Begin at the line containing "(275, 239) none -> (402, 197) //" in the entries below and end at the line containing "[465,406,538,419] #shared# ->"; transcribe that range exactly and nothing outside it.

- [Task inputs]
- - - - -
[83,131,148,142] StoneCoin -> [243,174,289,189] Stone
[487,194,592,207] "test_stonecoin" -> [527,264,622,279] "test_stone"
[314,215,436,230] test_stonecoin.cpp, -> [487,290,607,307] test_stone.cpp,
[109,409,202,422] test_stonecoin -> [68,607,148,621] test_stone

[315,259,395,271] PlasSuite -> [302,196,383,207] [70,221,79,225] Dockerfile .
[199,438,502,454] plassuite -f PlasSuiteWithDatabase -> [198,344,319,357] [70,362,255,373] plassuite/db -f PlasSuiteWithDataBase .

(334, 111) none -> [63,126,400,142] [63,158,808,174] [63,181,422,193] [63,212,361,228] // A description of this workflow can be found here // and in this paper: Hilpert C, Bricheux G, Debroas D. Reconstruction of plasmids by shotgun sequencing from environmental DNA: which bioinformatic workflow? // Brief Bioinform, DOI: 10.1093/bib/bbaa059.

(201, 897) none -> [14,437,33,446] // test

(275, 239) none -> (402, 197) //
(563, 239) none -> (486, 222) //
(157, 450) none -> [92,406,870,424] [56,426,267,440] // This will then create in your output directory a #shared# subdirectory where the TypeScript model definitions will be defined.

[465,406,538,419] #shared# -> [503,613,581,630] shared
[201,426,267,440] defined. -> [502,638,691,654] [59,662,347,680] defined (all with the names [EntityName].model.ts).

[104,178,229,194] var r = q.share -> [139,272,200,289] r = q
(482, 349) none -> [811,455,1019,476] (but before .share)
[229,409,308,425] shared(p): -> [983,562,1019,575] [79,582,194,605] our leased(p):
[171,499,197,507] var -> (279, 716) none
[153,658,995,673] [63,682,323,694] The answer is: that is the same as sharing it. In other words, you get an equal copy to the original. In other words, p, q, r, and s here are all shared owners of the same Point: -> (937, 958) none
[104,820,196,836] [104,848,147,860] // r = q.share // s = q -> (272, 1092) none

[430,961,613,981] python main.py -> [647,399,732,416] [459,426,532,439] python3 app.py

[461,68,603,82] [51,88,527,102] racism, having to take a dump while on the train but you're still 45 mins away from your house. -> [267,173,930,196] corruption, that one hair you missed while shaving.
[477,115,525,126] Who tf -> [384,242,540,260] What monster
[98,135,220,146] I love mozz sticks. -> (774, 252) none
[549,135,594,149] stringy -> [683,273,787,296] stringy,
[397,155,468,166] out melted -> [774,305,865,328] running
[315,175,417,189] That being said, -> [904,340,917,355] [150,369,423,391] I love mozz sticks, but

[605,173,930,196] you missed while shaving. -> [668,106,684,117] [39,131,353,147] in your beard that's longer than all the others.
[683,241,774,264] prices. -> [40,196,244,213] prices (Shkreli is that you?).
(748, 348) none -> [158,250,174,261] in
- - - - -
- [Task answer]
(275, 239) none -> (402, 197) //
(563, 239) none -> (486, 222) //
(157, 450) none -> [92,406,870,424] [56,426,267,440] // This will then create in your output directory a #shared# subdirectory where the TypeScript model definitions will be defined.

[465,406,538,419] #shared# -> [503,613,581,630] shared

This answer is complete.